MacDonald T M, Morant S V, Goldstein J L, Burke T A, Pettitt D
Medicines Monitoring Unit, Department of Clinical Pharmacology and Therapeutics, University of Dundee, Ninewells Hospital and Medical School, Dundee, UK.
Gut. 2003 Sep;52(9):1265-70. doi: 10.1136/gut.52.9.1265.
Although clinical trial results suggest that meloxicam has less gastrointestinal toxicity than most other non-steroidal anti-inflammatory drugs (NSAIDs), in practice it has been associated with a large number of yellow card reports of gastrointestinal complications.
To estimate whether meloxicam and the coxibs, rofecoxib and celecoxib, have been channelled towards high risk patients, and to estimate the risk of hospitalisation for gastrointestinal haemorrhage associated with the use of these drugs, allowing for the effects of channelling.
Using the UK General Practice Research Database, this study included 7.1 thousand patient years (tpy) exposure to meloxicam, 1.6 tpy exposure to coxibs, and 628 tpy exposure to older non-specific NSAIDs.

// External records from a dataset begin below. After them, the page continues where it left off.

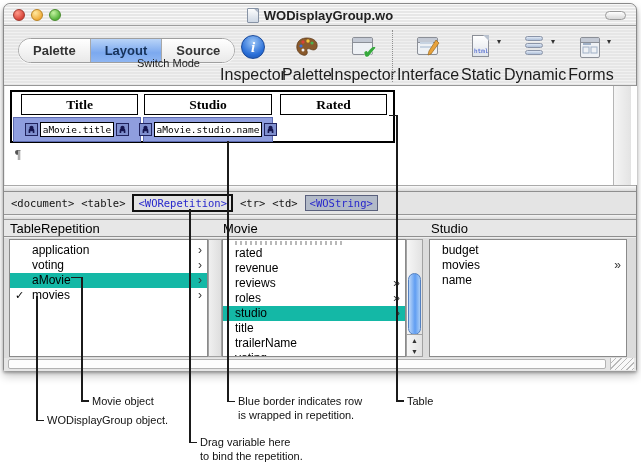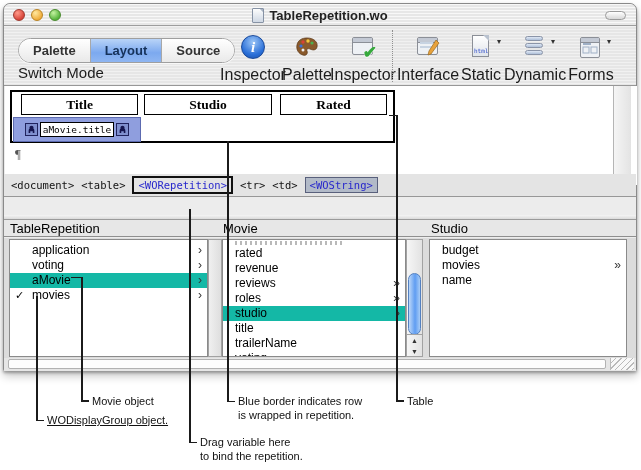--- a/index.html
+++ b/index.html
@@ -28,21 +28,21 @@
   
   .toolbar { position:absolute; left:0; top:22px; right:0; height:60px;
              background:repeating-linear-gradient(180deg,#f1f1f1 0 1px,#e6e6e6 1px 3px);
              border-bottom:1px solid #979797; }
   .seg { position:absolute; left:14px; top:12px; height:25px; display:flex;
          border:1px solid #9f9f9f; border-radius:13px; overflow:hidden; background:#fff;
          box-shadow:0 1px 1px rgba(255,255,255,.8); }
   .seg .s { padding:0 14px; display:flex; align-items:center; font-size:13px; font-weight:bold; color:#333; background:linear-gradient(180deg,#ffffff,#e9e9e9); }
   .seg .s + .s { border-left:1px solid #a8a8a8; }
   .seg .s.on { background:linear-gradient(180deg,#b9d4f8,#7ca9ef 60%,#8fb6f2); color:#16325a; }
-  .grp-label { position:absolute; font-size:15px; color:#1c1c1c; text-align:left; top:38px; }
+  .grp-label { position:absolute; font-size:11px; color:#1c1c1c; text-align:right; top:31px; }
   .tbtn { position:absolute; top:6px; height:52px; display:flex; flex-direction:column; align-items:center; }
   .tbtn .lab { font-size:16px; color:#1c1c1c; margin-top:auto; white-space:nowrap; }
   .icon26 { width:26px; height:26px; position:relative; margin-top:2px; }
   .insp { width:24px; height:24px; border-radius:50%; margin:1px auto;
           background:radial-gradient(circle at 50% 28%, #9cc6f6, #2a6fd8 65%, #1b4fa8);
           border:1px solid #1b4a9a; color:#fff; font:italic bold 15px "Liberation Serif", serif;
           display:flex; align-items:center; justify-content:center; }
   .vwin { position:absolute; left:2px; top:3px; width:21px; height:18px; background:#eef1f5; border:1px solid #8b8f97; border-radius:2px; }
   .vwin:before { content:""; position:absolute; left:0; top:0; right:0; height:4px; background:#c3c9d4; border-bottom:1px solid #8b8f97; }
   .vcheck { position:absolute; right:-1px; bottom:-3px; color:#36a93c; font-size:17px; font-weight:bold; text-shadow:0 1px 1px rgba(255,255,255,.8); }
@@ -67,21 +67,21 @@
   .bc2 { left:263px; width:115px; top:22px; height:29px; border:3px solid #000; background:#8f9ede; }
   .bicon { width:13px; height:13px; background:#8090cf; border:1px solid #20235e; display:flex; align-items:center; justify-content:center; flex:0 0 auto; }
   .bicon svg { width:9px; height:9px; }
   .bstr { background:#fff; border:1px solid #000; font:9.5px "DejaVu Sans Mono", monospace; color:#000;
           padding:1px 2px; white-space:nowrap; }
   .bc2 .bstr { background:#b2b2b2; }
   .pilcrow { position:absolute; left:10px; top:60px; font:13px "Liberation Serif", serif; color:#555; }
 
   
   .split1 { position:absolute; left:0; top:181px; width:632px; height:7px; background:linear-gradient(180deg,#fafafa,#d9d9d9); border-top:1px solid #aaa; border-bottom:1px solid #8f8f8f; }
-  .pathbar { position:absolute; left:0; top:170px; width:632px; height:23px; background:#e4e4e4; border-bottom:1px solid #979797;
+  .pathbar { position:absolute; left:0; top:188px; width:632px; height:23px; background:#e4e4e4; border-bottom:1px solid #979797;
              display:flex; align-items:center; gap:7px; padding-left:7px;
              font:10.5px "DejaVu Sans Mono", monospace; color:#111; }
   .tagbox { border:2px solid #111; padding:1px 4px; color:#2727cc; background:#e4e4e4; }
   .tagsel { background:#b2bac8; border:1px solid #59607c; padding:1px 4px; color:#2727cc; }
   .split2 { position:absolute; left:0; top:211px; width:632px; height:5px; background:linear-gradient(180deg,#f4f4f4,#dadada); border-bottom:1px solid #9a9a9a; }
 
   
   .bhead { position:absolute; left:0; top:216px; width:632px; height:17px; background:#e7e7e7; border-bottom:1px solid #8f8f8f; }
   .bhead span { position:absolute; top:1px; font-size:13px; color:#000; }
   .bh0 { left:6px; } .bh1 { left:219px; } .bh2 { left:427px; }
@@ -123,21 +123,21 @@
 <div id="stage">
 
   <div class="win">
 
     <div class="titlebar">
       <div class="tl red"></div>
       <div class="tl yellow"></div>
       <div class="tl green"></div>
       <div class="title-wrap">
         <div class="doc-icon"></div>
-        <span class="title-text">TableRepetition.wo</span>
+        <span class="title-text">WODisplayGroup.wo</span>
       </div>
       <div class="pill"></div>
     </div>
 
     <div class="toolbar">
       <div class="seg">
         <div class="s">Palette</div>
         <div class="s on">Layout</div>
         <div class="s">Source</div>
       </div>
@@ -233,20 +233,35 @@
               </svg>
             </span>
           <span class="bstr">aMovie.title</span>
           <span class="bicon">
               <svg viewBox="0 0 10 10">
                 <circle cx="5" cy="3" r="2.3" fill="#15154f"></circle>
                 <path d="M1.8 9 L1.8 6.6 A3.2 3.2 0 0 1 8.2 6.6 L8.2 9 L6.4 9 L6.4 7 L3.6 7 L3.6 9 Z" fill="#15154f"></path>
               </svg>
             </span>
         </div>
+        <div class="bcell bc1">
+          <span class="bicon">
+              <svg viewBox="0 0 10 10">
+                <circle cx="5" cy="3" r="2.3" fill="#15154f"></circle>
+                <path d="M1.8 9 L1.8 6.6 A3.2 3.2 0 0 1 8.2 6.6 L8.2 9 L6.4 9 L6.4 7 L3.6 7 L3.6 9 Z" fill="#15154f"></path>
+              </svg>
+            </span>
+          <span class="bstr">aMovie.studio.name</span>
+          <span class="bicon">
+              <svg viewBox="0 0 10 10">
+                <circle cx="5" cy="3" r="2.3" fill="#15154f"></circle>
+                <path d="M1.8 9 L1.8 6.6 A3.2 3.2 0 0 1 8.2 6.6 L8.2 9 L6.4 9 L6.4 7 L3.6 7 L3.6 9 Z" fill="#15154f"></path>
+              </svg>
+            </span>
+        </div>
       </div>
 
       <div class="pilcrow">¶</div>
     </div>
 
     <div class="split1"></div>
 
     <div class="pathbar">
       <span>&lt;document&gt;</span>
       <span>&lt;table&gt;</span>
@@ -302,21 +317,21 @@
     </div>
 
     <div class="bstrip">
       <div class="htrack"></div>
       <div class="grip"></div>
     </div>
   </div>
 
   <div class="vline" style="left:36px; top:296px; height:125px;"></div>
   <div class="hline" style="left:36px; top:419.5px; width:8px;"></div>
-  <div class="clabel" style="left:47px; top:414px;text-decoration:underline;">WODisplayGroup object.</div>
+  <div class="clabel" style="left:47px; top:414px;">WODisplayGroup object.</div>
 
   <div class="hline" style="left:71px; top:276.5px; width:11px;"></div>
   <div class="vline" style="left:81px; top:276.5px; height:125px;"></div>
   <div class="hline" style="left:81px; top:400px; width:8px;"></div>
   <div class="clabel" style="left:92px; top:395px;">Movie object</div>
 
   <div class="vline" style="left:189px; top:209px; height:234px;"></div>
   <div class="hline" style="left:189px; top:441.5px; width:8px;"></div>
   <div class="clabel" style="left:200px; top:436px;">
     <div>Drag variable here</div>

Cohort study of patients who received a prescription for an NSAID between June 1987 and January 2001. Exposure to newer NSAIDs (meloxicam, rofecoxib, celecoxib) and to older non-specific NSAIDs was identified. Channelling was assessed on factors including: demographic variables; diagnosis of arthritis; history of NSAID use or gastrointestinal events, including gastrointestinal haemorrhage; and use of ulcer healing drugs.
Most risk factors for gastrointestinal haemorrhage were more prevalent among patients prescribed the newer NSAIDs. Adjusting for these risk factors reduced the relative risks of gastrointestinal haemorrhage on meloxicam and coxibs versus older non-specific NSAIDs to 0.84 (95% confidence interval 0.60, 1.17) and 0.36 (0.14, 0.97), respectively.
Channelling towards high risk gastrointestinal patients occurred in the prescribing of newer NSAIDs. After attempting to correct for channelling bias, coxib exposure, but not meloxicam exposure, was associated with a significantly lower risk of gastrointestinal haemorrhage than older non-specific NSAID exposure.
尽管临床试验结果表明,美洛昔康的胃肠道毒性低于大多数其他非甾体抗炎药(NSAIDs),但在实际应用中,它已与大量关于胃肠道并发症的黄卡报告相关联。
评估美洛昔康、昔布类药物(罗非昔布和塞来昔布)是否被用于高危患者,并评估使用这些药物导致胃肠道出血住院的风险,同时考虑用药倾向的影响。
利用英国全科医疗研究数据库,本研究纳入了7100患者年(tpy)的美洛昔康暴露、1600 tpy的昔布类药物暴露以及628 tpy的 older non-specific NSAIDs暴露。
对1987年6月至2001年1月期间接受NSAIDs处方的患者进行队列研究。确定了对新型NSAIDs(美洛昔康、罗非昔布、塞来昔布)和 older non-specific NSAIDs的暴露情况。根据以下因素评估用药倾向:人口统计学变量;关节炎诊断;NSAIDs使用史或胃肠道事件史,包括胃肠道出血;以及溃疡愈合药物的使用情况。
大多数胃肠道出血的危险因素在开具新型NSAIDs处方的患者中更为普遍。对这些危险因素进行调整后,美洛昔康和昔布类药物相对于 older non-specific NSAIDs导致胃肠道出血的相对风险分别降至0.84(95%置信区间0.60,1.17)和0.36(0.14,0.97)。
在新型NSAIDs的处方中存在将药物用于高危胃肠道患者的用药倾向。在试图纠正用药倾向偏差后,与 older non-specific NSAIDs暴露相比,昔布类药物暴露而非美洛昔康暴露与显著更低的胃肠道出血风险相关。